Use snapshot to implement HDFs file backup and recovery combat

Source: Internet
Author: User
Tags hdfs dfs

Enable backup of files on HDFs via snapshot

API address please see http://archive.cloudera.com/cdh5/cdh/5/hadoop-2.5.0-cdh5.2.0/hadoop-project-dist/hadoop-hdfs/HdfsSnapshots.html

==========================================================================================

1. Allow snapshot creation

First, execute the command below the folder where you want to make the backup, allowing the folder to create a snapshot

HDFs Dfsadmin-allowsnapshot <path>

Example: HDFs Dfsadmin-allowsnapshot/workspace/linlin

This command appears to prove that the snapshot was allowed to be created successfully

=================================================================================================

2. Create a Snapshot

The next step is to start a backup of this folder

HDFs dfs-createsnapshot <path> [name]

such as HDFs Dfs-createsnapshot/workspace/linlin BAK1

This command appears to prove that the snapshot has been created successfully

At this point we can consider whether you can create a snapshot in the Linlin subdirectory

HDFs ' on the directory structure

Then try to create a snapshot on the Snaptest

HDFs dfs-createsnapshot/workspace/linlin/snaptest BAK2

Error, visible, can only be in the directory under your permission to create a snapshot;

The first snapshot bak1 when there is no Snaptest folder, now more Snaptest folder, and then create a snapshot

If you still use the

HDFs Dfs-createsnapshot/workspace/linlin BAK1

There is an error indicating that the snapshot name already exists

Performing HDFs Dfs-createsnapshot/workspace/linlin BAK2

Creation success;

==============================================================================================================

3. View Snapshots

See all Snapshottable

   HDFs Lssnapshottabledir

To view all directories that were once allowed to create a snapshot
View files under the current snapshot  when Hadoop sanpshot creates a snapshot, the default folder is. Snapshot you must add the. Snapshot to see what's back there;
. Snapshot is a product of later Hadoop, so it is not possible to create a snapshot if a folder is named snapshot keyword;
Execute command HDFs dfs-ls/workspace/linlin/.snapshot/

Can see three backups under this snapshot are Bak1, BAK2, Linlin, respectively.

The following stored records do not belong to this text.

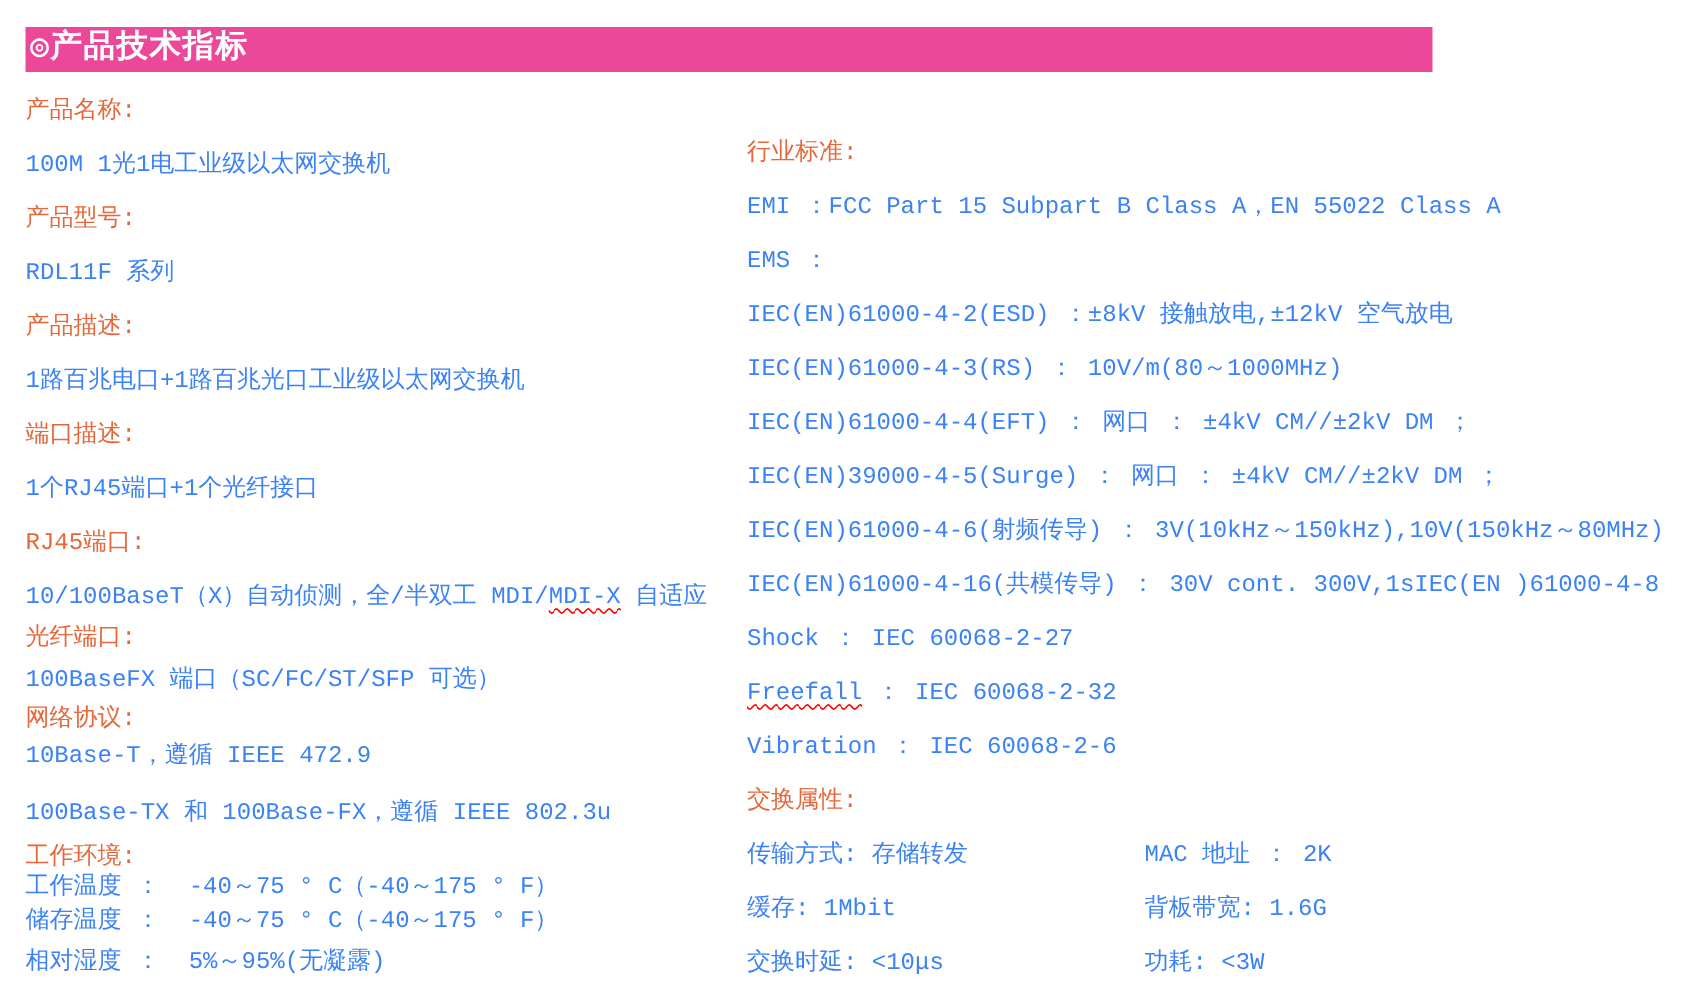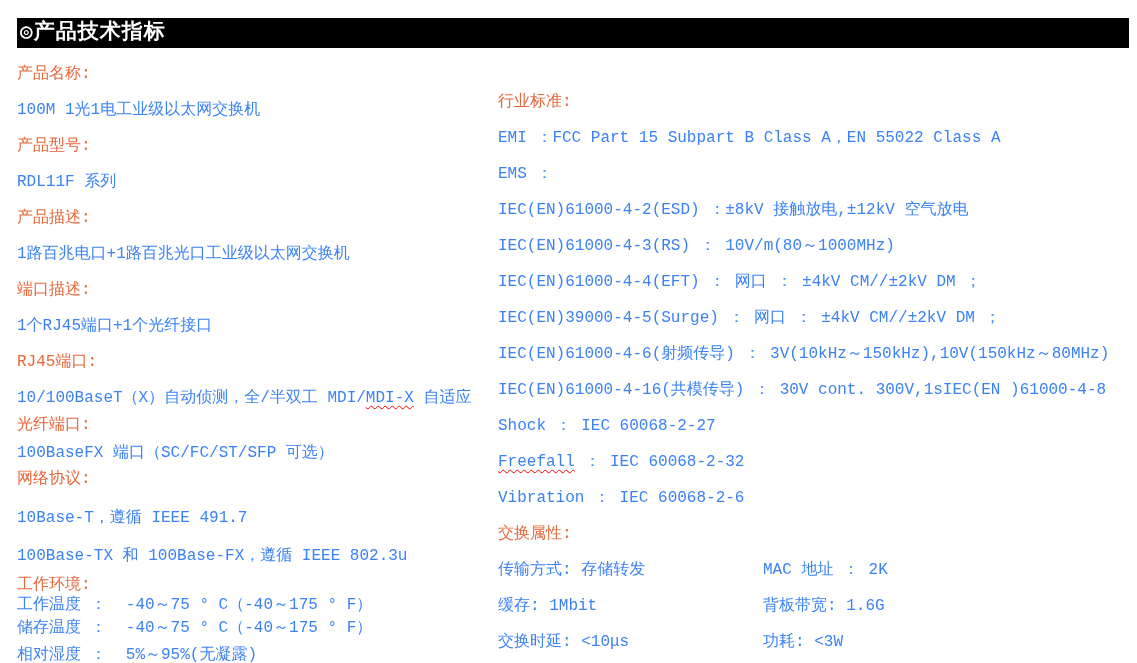"◎产品技术指标" .banner { background: #000000 -> #ec4899; width: 1112px -> 938px }
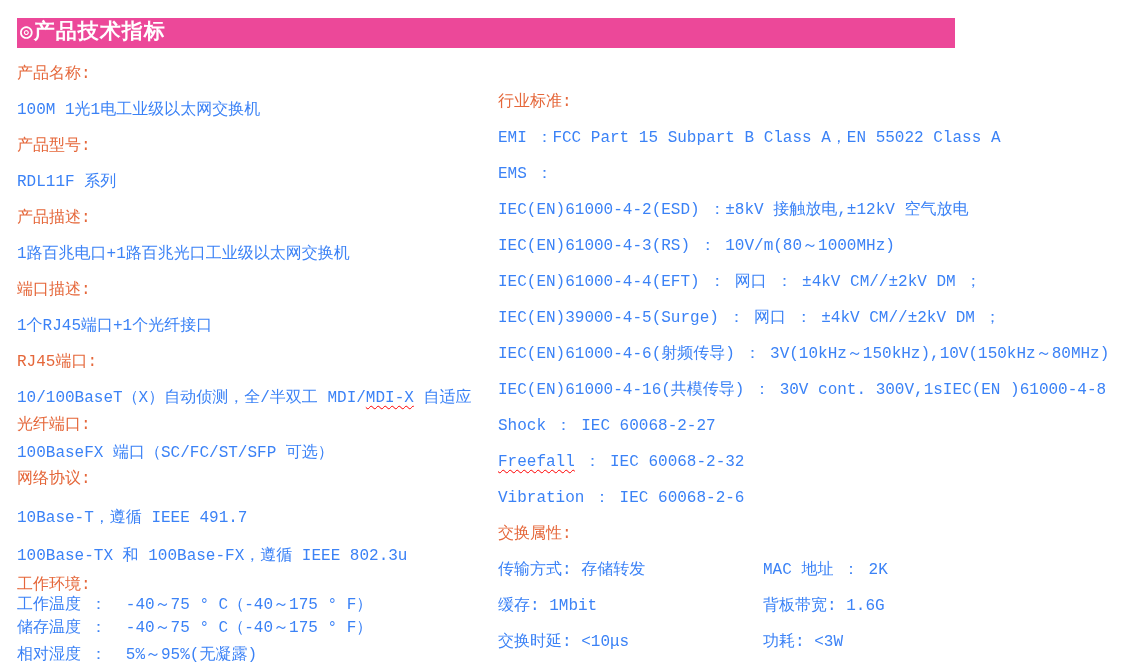"网络协议:" .lr-proto-h { margin-bottom: 22px -> 8px }
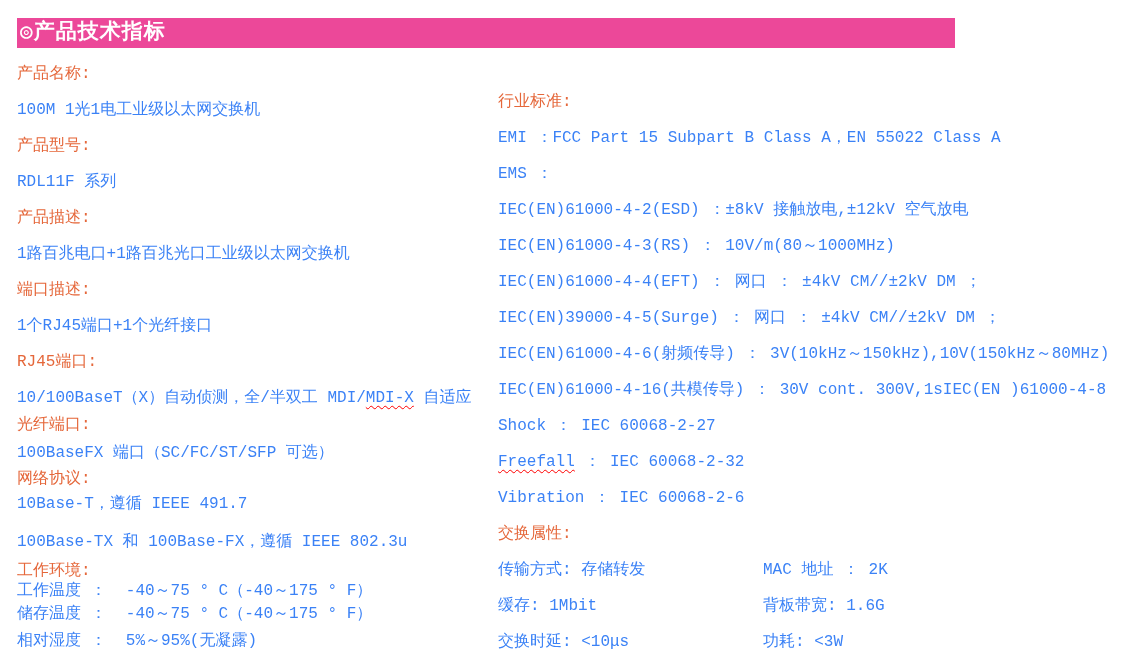"10Base-T，遵循 IEEE 491.7" div.row { text: 491.7 -> 472.9 }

===========================================================================================================

4. Compare Snapshots

Compare snapshots to see the difference between backup files between two snapshots

Execute command

HDFs Snapshotdiff <path> <fromSnapshot> <toSnapshot>
Execute command HDFs Snapshotdiff  

Results Results:
+ The file/directory has been created.
- The file/directory has been deleted.
M The file/directory has been modified.
R The file/directory has been renamed.
The presence of M here means I have modified the Linlin folder, and the + represents a new folder Snaptest
=============================================================================================================== =============
5. Recovering snapshots
To recover a snapshot:

hdfs dfs -cp <path> <path>

Example: HDFs dfs-cp/workspace/linlin/.snapshot/bak2/snaptest/workspace

To view the HDFs directory:

has been successfully restored to Workspace
=============================================================================================================== ===================
Off Topic:
We can try to delete the folder where the snapshot was created: it cannot be deleted, it will prompt

A snapshot cannot be deleted, proving that a folder cannot be deleted or moved if a snapshot is created under a folder

Original: HTTP://WWW.NOSQLCN.COM/SHOWARTICLE/23

Use snapshot to implement HDFs file backup and recovery combat

Contact Us

The content source of this page is from Internet, which doesn't represent Alibaba Cloud's opinion; products and services mentioned on that page don't have any relationship with Alibaba Cloud. If the content of the page makes you feel confusing, please write us an email, we will handle the problem within 5 days after receiving your email.

If you find any instances of plagiarism from the community, please send an email to: info-contact@alibabacloud.com and provide relevant evidence. A staff member will contact you within 5 working days.

A Free Trial That Lets You Build Big!

Start building with 50+ products and up to 12 months usage for Elastic Compute Service

  • Sales Support

    1 on 1 presale consultation

  • After-Sales Support

    24/7 Technical Support 6 Free Tickets per Quarter Faster Response

  • Alibaba Cloud offers highly flexible support services tailored to meet your exact needs.